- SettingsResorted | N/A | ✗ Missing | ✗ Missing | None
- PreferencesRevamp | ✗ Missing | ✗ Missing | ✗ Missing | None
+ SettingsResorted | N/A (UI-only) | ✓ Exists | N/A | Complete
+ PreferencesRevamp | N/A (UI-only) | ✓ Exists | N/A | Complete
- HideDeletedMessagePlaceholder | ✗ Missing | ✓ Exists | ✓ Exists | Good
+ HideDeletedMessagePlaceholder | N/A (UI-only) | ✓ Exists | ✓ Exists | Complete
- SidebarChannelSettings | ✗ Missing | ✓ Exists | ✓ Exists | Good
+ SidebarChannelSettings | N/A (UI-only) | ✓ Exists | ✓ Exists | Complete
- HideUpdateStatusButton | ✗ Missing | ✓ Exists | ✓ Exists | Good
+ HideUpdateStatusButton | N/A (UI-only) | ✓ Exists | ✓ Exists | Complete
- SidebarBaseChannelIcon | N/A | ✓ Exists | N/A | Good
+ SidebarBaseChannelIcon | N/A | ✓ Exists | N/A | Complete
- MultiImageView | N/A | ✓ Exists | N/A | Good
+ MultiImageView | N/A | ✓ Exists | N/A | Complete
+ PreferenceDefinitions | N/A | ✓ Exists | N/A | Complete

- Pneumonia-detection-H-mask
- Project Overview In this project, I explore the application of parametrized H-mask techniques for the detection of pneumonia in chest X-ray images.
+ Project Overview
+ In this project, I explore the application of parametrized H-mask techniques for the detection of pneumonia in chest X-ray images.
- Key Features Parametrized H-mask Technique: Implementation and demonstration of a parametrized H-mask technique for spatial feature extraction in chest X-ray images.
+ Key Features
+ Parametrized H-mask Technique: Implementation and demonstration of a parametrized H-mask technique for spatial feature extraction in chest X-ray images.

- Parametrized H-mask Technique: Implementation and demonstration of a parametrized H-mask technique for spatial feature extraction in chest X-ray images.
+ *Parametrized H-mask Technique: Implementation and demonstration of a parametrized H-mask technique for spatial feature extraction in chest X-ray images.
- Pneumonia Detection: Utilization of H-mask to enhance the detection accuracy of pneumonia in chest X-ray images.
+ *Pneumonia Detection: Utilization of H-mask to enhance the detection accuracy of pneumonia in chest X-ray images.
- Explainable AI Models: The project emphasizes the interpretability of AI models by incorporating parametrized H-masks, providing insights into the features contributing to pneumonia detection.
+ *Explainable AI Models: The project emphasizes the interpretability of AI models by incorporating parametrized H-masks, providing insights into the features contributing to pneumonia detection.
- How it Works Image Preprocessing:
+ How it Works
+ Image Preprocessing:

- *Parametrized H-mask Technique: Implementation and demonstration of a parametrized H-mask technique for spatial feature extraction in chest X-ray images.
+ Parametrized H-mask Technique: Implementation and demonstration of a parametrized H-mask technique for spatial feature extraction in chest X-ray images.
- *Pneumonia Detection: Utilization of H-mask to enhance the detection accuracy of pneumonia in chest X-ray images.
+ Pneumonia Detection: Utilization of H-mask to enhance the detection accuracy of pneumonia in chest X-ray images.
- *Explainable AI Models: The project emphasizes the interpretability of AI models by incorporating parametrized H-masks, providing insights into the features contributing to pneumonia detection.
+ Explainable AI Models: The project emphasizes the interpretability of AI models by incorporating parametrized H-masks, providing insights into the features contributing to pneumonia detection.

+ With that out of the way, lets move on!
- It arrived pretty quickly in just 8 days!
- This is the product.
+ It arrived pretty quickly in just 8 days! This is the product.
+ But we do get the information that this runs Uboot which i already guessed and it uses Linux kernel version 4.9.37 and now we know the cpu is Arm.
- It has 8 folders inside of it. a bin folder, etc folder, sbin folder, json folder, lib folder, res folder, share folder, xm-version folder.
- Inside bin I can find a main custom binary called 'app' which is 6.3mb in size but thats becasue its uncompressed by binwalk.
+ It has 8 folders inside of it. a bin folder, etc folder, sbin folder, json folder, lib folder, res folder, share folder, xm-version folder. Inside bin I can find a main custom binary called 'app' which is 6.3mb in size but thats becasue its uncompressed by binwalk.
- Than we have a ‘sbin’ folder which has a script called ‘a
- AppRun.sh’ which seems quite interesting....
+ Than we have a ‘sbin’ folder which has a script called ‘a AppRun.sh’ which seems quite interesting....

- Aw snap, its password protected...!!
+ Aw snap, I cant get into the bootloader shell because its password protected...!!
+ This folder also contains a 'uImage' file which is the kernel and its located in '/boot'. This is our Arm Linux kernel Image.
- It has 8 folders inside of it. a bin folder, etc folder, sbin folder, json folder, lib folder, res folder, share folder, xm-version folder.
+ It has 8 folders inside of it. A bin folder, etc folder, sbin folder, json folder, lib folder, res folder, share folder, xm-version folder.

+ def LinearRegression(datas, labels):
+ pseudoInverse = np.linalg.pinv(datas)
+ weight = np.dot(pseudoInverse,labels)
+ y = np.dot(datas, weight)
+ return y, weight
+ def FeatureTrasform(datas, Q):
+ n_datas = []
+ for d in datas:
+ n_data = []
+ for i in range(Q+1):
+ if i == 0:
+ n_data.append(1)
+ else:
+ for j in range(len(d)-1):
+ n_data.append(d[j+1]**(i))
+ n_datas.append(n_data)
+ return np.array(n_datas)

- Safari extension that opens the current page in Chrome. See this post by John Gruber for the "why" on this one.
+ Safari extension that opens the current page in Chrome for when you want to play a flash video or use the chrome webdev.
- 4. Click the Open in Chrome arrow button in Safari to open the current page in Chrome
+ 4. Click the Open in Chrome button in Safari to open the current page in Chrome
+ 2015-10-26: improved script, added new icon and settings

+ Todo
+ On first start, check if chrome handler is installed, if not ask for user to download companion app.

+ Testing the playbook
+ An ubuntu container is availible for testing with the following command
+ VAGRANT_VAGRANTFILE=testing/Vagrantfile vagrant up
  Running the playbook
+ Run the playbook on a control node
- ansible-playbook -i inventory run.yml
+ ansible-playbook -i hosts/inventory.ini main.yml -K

####

Activity ▸ In the listing above, find the line with "- HideDeletedMessagePlaceholder |" and the line with "- MultiImageView |"; output exactly those lines and all lines between them.

Response box ▸
- HideDeletedMessagePlaceholder | ✗ Missing | ✓ Exists | ✓ Exists | Good
+ HideDeletedMessagePlaceholder | N/A (UI-only) | ✓ Exists | ✓ Exists | Complete
- SidebarChannelSettings | ✗ Missing | ✓ Exists | ✓ Exists | Good
+ SidebarChannelSettings | N/A (UI-only) | ✓ Exists | ✓ Exists | Complete
- HideUpdateStatusButton | ✗ Missing | ✓ Exists | ✓ Exists | Good
+ HideUpdateStatusButton | N/A (UI-only) | ✓ Exists | ✓ Exists | Complete
- SidebarBaseChannelIcon | N/A | ✓ Exists | N/A | Good
+ SidebarBaseChannelIcon | N/A | ✓ Exists | N/A | Complete
- MultiImageView | N/A | ✓ Exists | N/A | Good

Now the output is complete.